Drawing on Smith's analysis, we can see that the remedy of debt reduction can end up being more damaging than the debt itself. The UK, for instance, has succeeded in cutting its government borrowing only by cutting government investment, which in the current climate means cutting investment in the economy generally (given the private sector's pro-cyclical reluctance to invest). This reduces the productive capacity of the economy in the future, reducing future consumption. In this case then, debt reduction, not debt itself, is what is placing a burden on future generations, since George Osborne is (rightly) preserving the current consumption of the growing elderly population, which constitutes the lion's share of social spending.

Fatas' point about balance sheets is another way of making the same point.

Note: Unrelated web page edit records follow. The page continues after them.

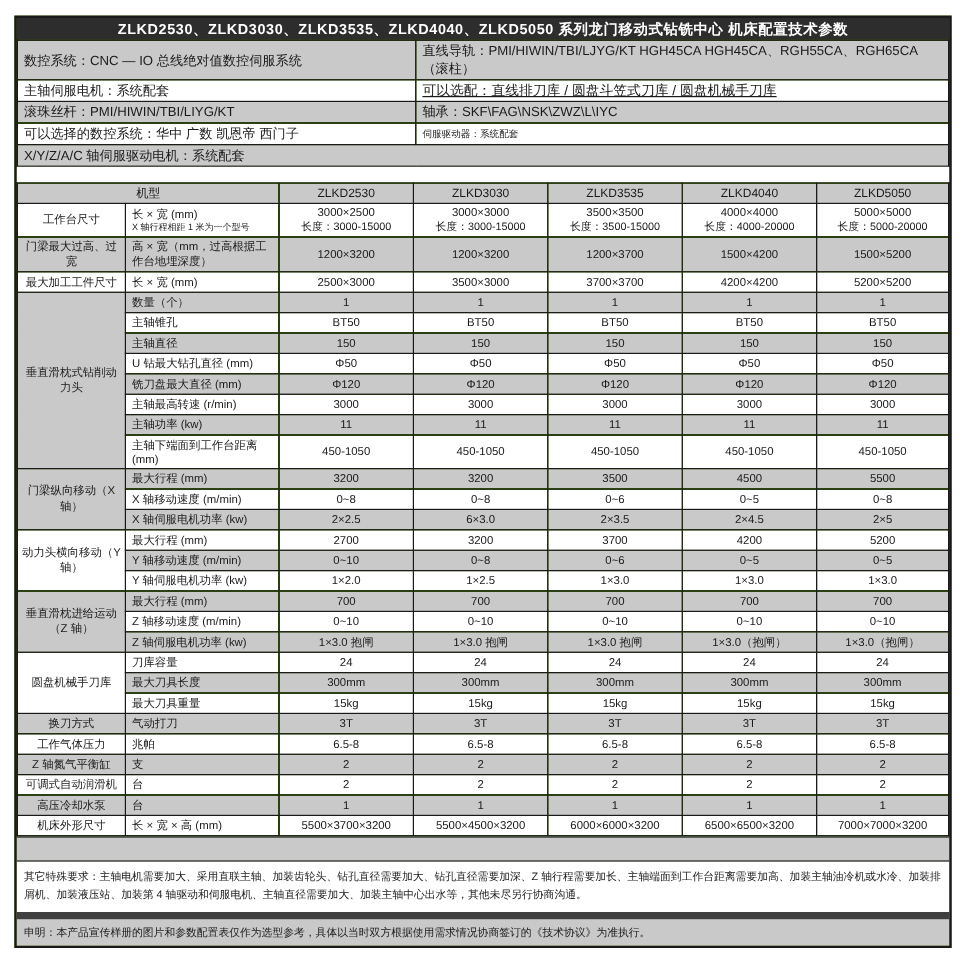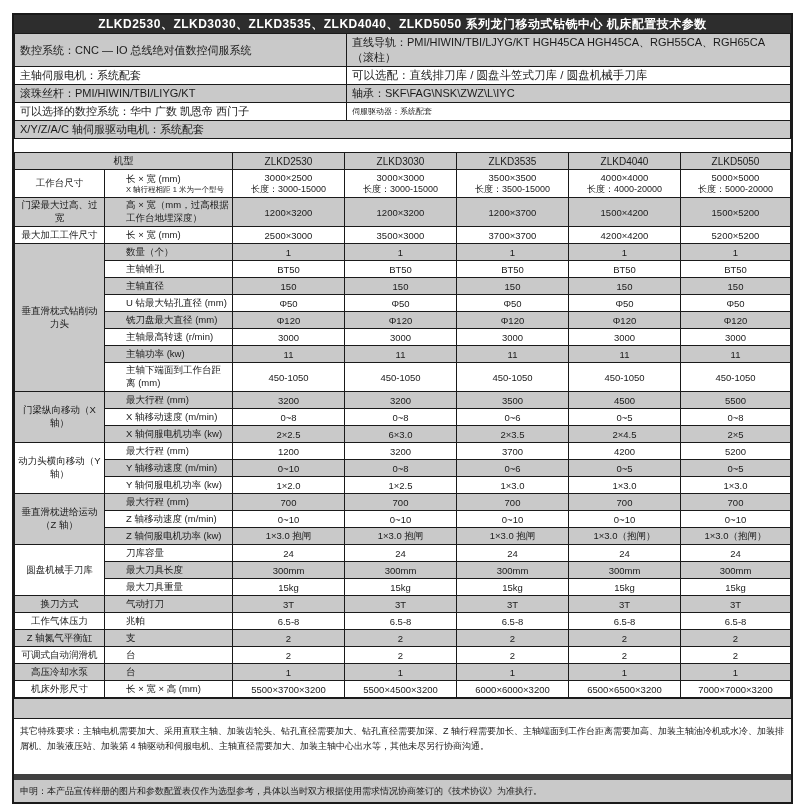--- a/index.html
+++ b/index.html
@@ -17,7 +17,7 @@
 
   
   .info-table td { height:18px; font-size:11px; padding:1px 5px; vertical-align:middle; }
-  .info-table .big { font-size:11.5px; }
+  .info-table .big { font-size:11.5px;text-decoration:underline; }
   .info-table .small { font-size:8px; }
   .sh { background:#c9c9c9; }
   .wh { background:#ffffff; }

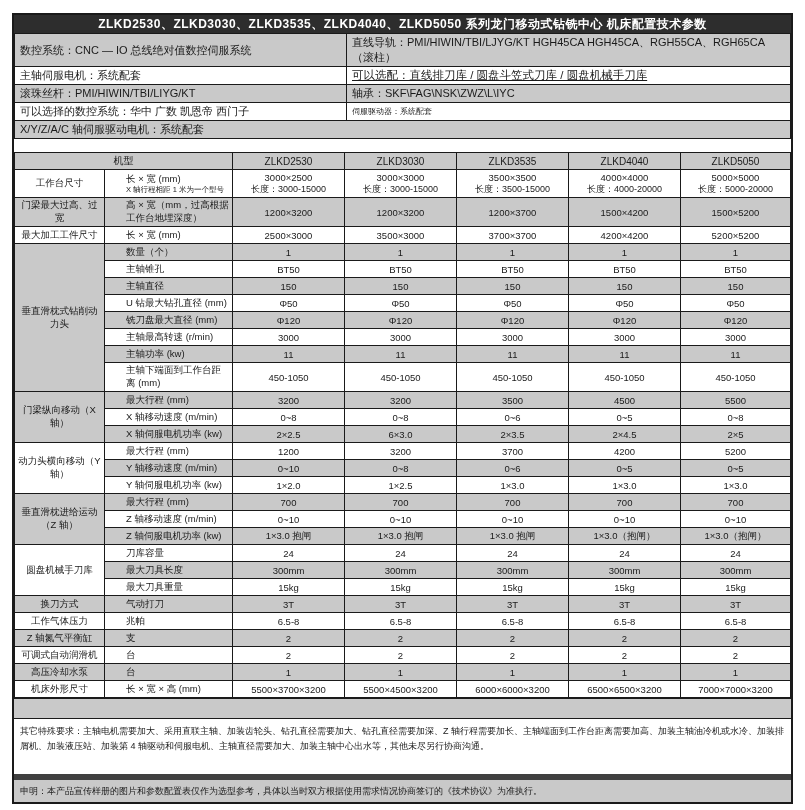--- a/index.html
+++ b/index.html
@@ -27,7 +27,7 @@
   
   .spec-table td, .spec-table th { font-size:9.5px; text-align:center; vertical-align:middle; padding:1px 2px; }
   .spec-table th { font-size:10px; height:17px; }
-  .spec-table td.lbl { text-align:left; padding-left:21px; }
+  .spec-table td.lbl { text-align:left; padding-left:5px; }
   .spec-table td .sub { font-size:7.5px; line-height:1.15; }
   .spec-table td .l2 { font-size:9px; }
   .spec-table tr.normal td { height:17px; }

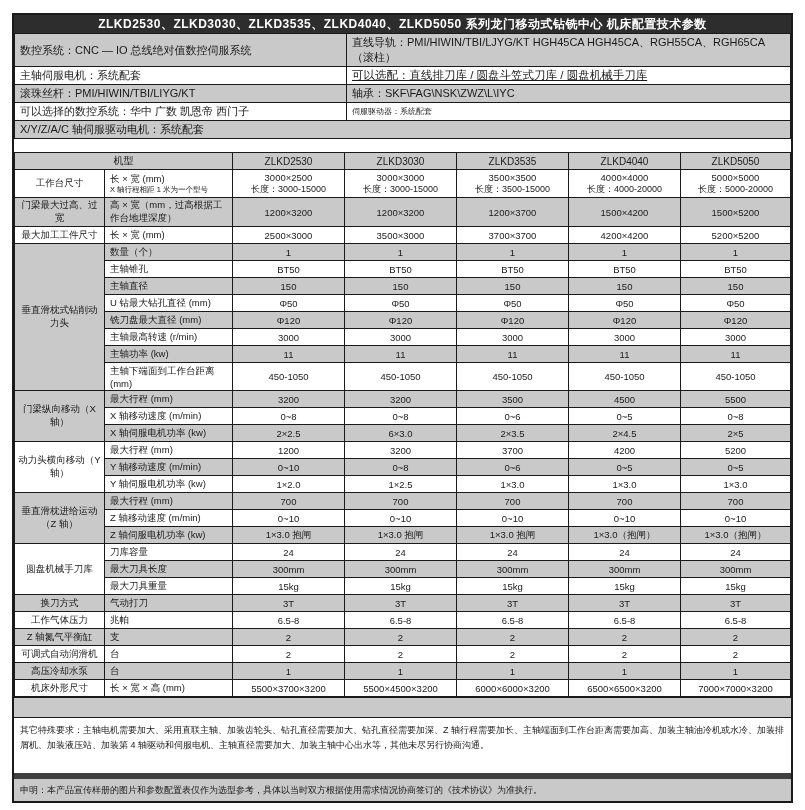--- a/index.html
+++ b/index.html
@@ -393,7 +393,7 @@
               <div>最大行程 (mm)</div>
             </td>
             <td class="wh">
-              <div>1200</div>
+              <div>2700</div>
             </td>
             <td class="wh">
               <div>3200</div>

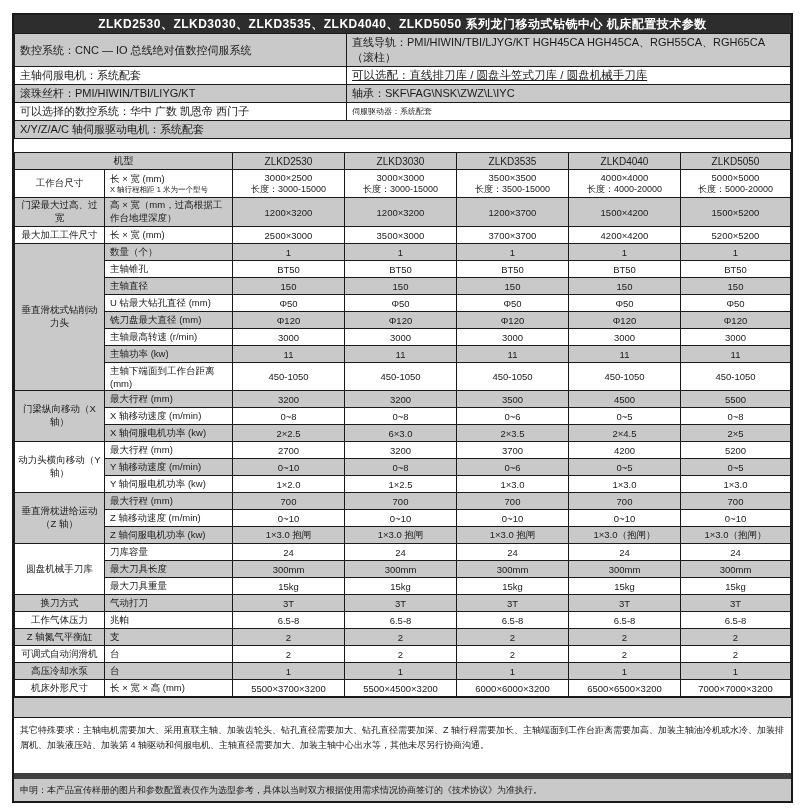--- a/index.html
+++ b/index.html
@@ -34,7 +34,7 @@
   .spec-table tr.tall td { height:28px; }
   .gband { height:20px; background:#c9c9c9; border-top:1px solid #1a1a1a; }
 
-  .notes { background:#fff; border-top:1px solid #1a1a1a; padding:5px 6px 19px 6px;
+  .notes { background:#fff; border-top:1px solid #1a1a1a; padding:5px 6px 6px 6px;
     font-size:9px; line-height:1.7; }
   .statement { background:#c9c9c9; border-top:6px solid #404040; padding:5px 6px;
     font-size:9px; line-height:1.4; }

Debt corresponds to assets; or as Krugman keeps pointing out, at the level of a whole economy debt is largely money we owe to ourselves. We can see that clearly enough by looking at Germany, whose headline gross debt number is actually pretty high, but whose net external investment position is comfortably in the black. Ignoring the assets that correspond to liabilities is like equating a student loan with credit card debt to pay for a holiday.

So the emphasis on debt is missing the point. It is investment that is important for future generations, not debt. And of course, by squeezing current consumption debt reduction in a recession squeezes current production, reducing the ability to pay off the debt without unnecessary pain. In the periphery countries of the eurozone, unemployment is driving the young - the future productive workers - to migrate, perhaps never to return, whilst the old - who are current consumers, but relatively unproductive - remain. In Aesop's terms, austerity kills the ants, leaving only the Grasshopper, sitting unhappily under a leaking roof. Why are we doing this to ourselves? Well that's for a future post.